Saturday, December 18, 2010

Touch of the Buddha



Single Carrot Theatre stretches itself once again to present Gao Xingjian's the other shore. Winner of the Nobel Prize for Literature in 2000, Gao has constructed an elusive play which was not elusive enough for Chinese Communist authorities, who banned its performance on the mainland. In 1995 Gao personally directed the premiere of the play in Hong Kong.

Composed of enigmatic scenes, the play features The Man (a sort of Chinese everyman) and a lythe ensemble of actors who cross a mysterious river (death? the frontier of a totalitarian state?) to undergo various tests of suffering. Writhing, singing, dancing, shouting in choral unison, the pilgrimage of the Man and his tribe endures the pain of learning language, of remembering the lost beloved, and of facing the fear of death. What may have angered the Communist authorities is that the troupe repeatedly faces the suffering of ostracism. Characters are killed for their nonconformity, scapegoated for imagined betrayals, and coerced into confessing as true what they know to be false.
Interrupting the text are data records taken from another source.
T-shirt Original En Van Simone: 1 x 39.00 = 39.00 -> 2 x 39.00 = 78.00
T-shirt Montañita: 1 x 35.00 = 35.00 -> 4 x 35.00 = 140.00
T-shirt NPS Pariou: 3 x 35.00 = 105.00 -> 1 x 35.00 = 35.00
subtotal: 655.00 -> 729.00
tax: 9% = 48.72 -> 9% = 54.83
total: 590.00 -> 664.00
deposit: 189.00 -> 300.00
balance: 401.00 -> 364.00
A scene set in a temple, replete with chant, incantations, candles, and incense, suggests that in the mystery of the Buddha these various sufferings might (or might not) find their ultimate redemption.
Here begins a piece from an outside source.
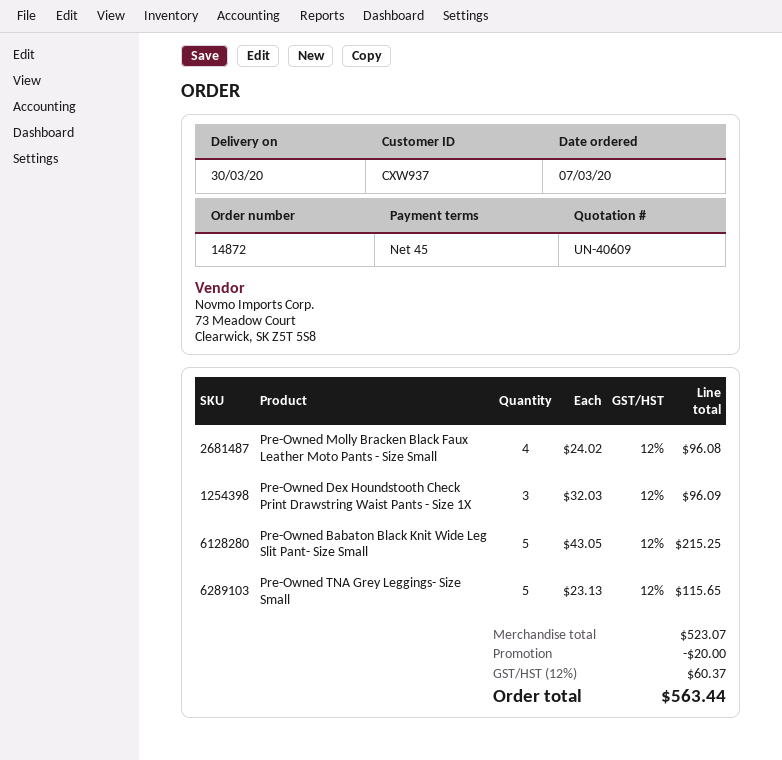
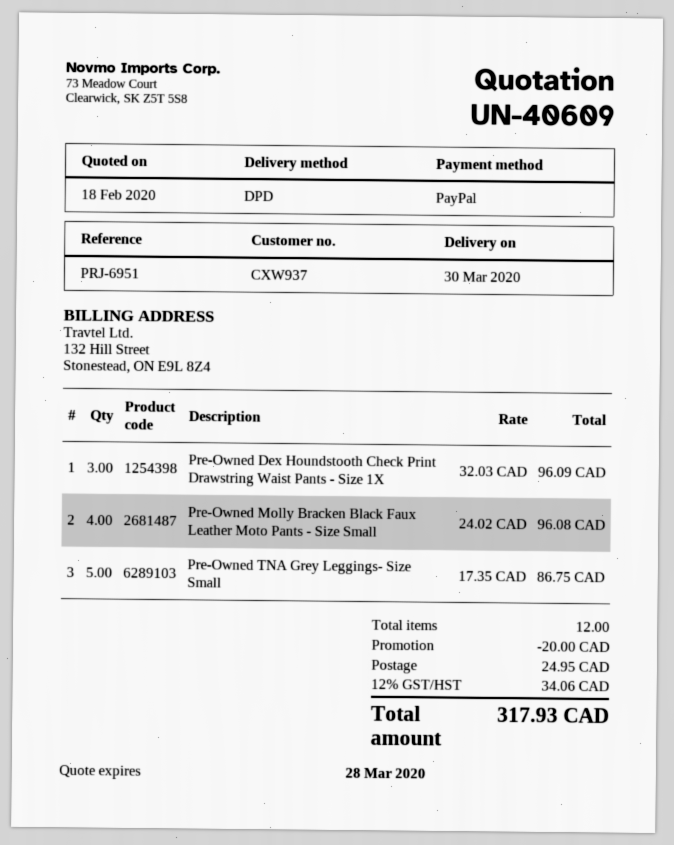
Pre-Owned Babaton Black Knit Wide Leg Slit Pant- Size Small: 5 x 43.05 = 215.25 -> none
Pre-Owned TNA Grey Leggings- Size Small: 5 x 23.13 = 115.65 -> 5 x 17.35 = 86.75
shipping: none -> 24.95
tax: 12% = 60.37 -> 12% = 34.06
total: 563.44 -> 317.93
Expertly directed by J. Buck Jabaily, the ensemble brilliantly moves from Greek chorus to ballet corps to enraged mob through the play's undulating action. Nathan Fulton's candle-lit black and white design deepens the production's atmosphere of adoration and troubled dream. Dennis Elkins exudes the bewilderment and courage of the lonely Man who barely manages to keep his integrity amidst the pressures to social conformity and annihilation.
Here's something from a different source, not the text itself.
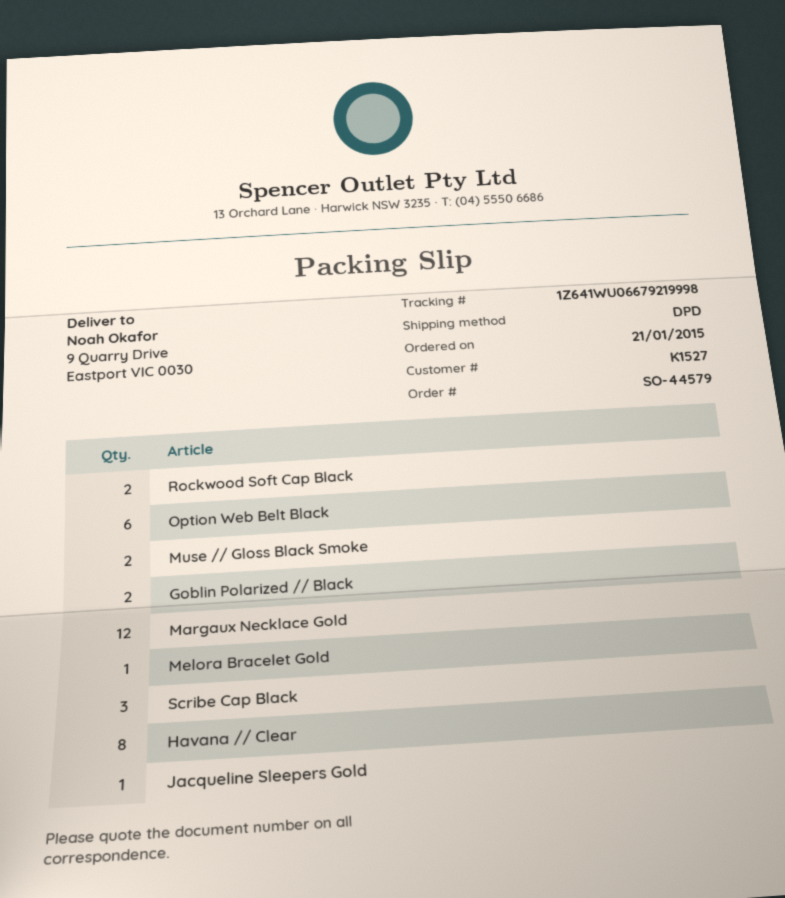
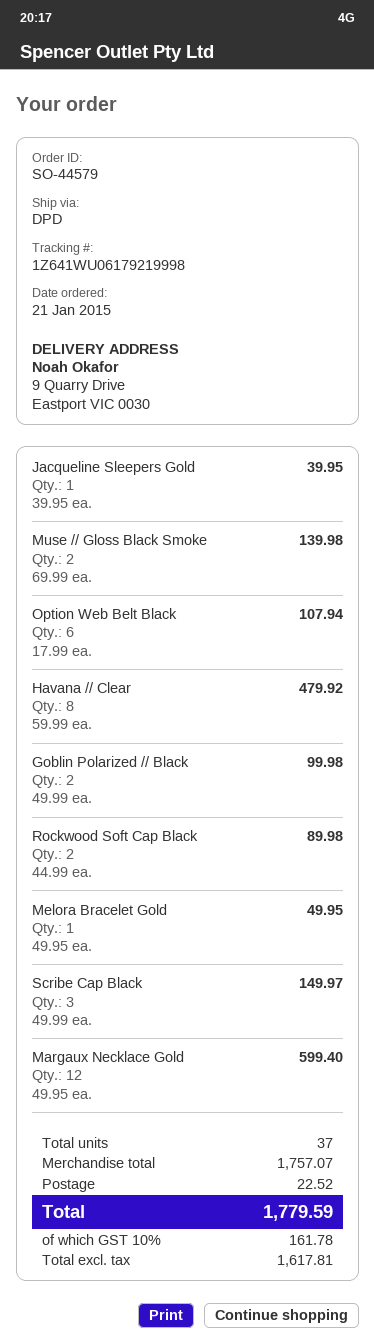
tracking number: 1Z641WU06679219998 -> 1Z641WU06179219998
Influenced by disparate theatrical sources (Beckett, Grotowski, as well as traditional Chinese theatre), Gao offers a mysterious neo-Buddhist tale of the effort to maintain some individual freedom against the biological forces of death and the political forces of conformism. This is not Cartesian theater for those who savor the clear, distinct, and obvious. Presented by Single Carrot's energetic ensemble, the other shore offers up visual and audial dream images of what we find painful and elusive in the human effort to jump over what constrains.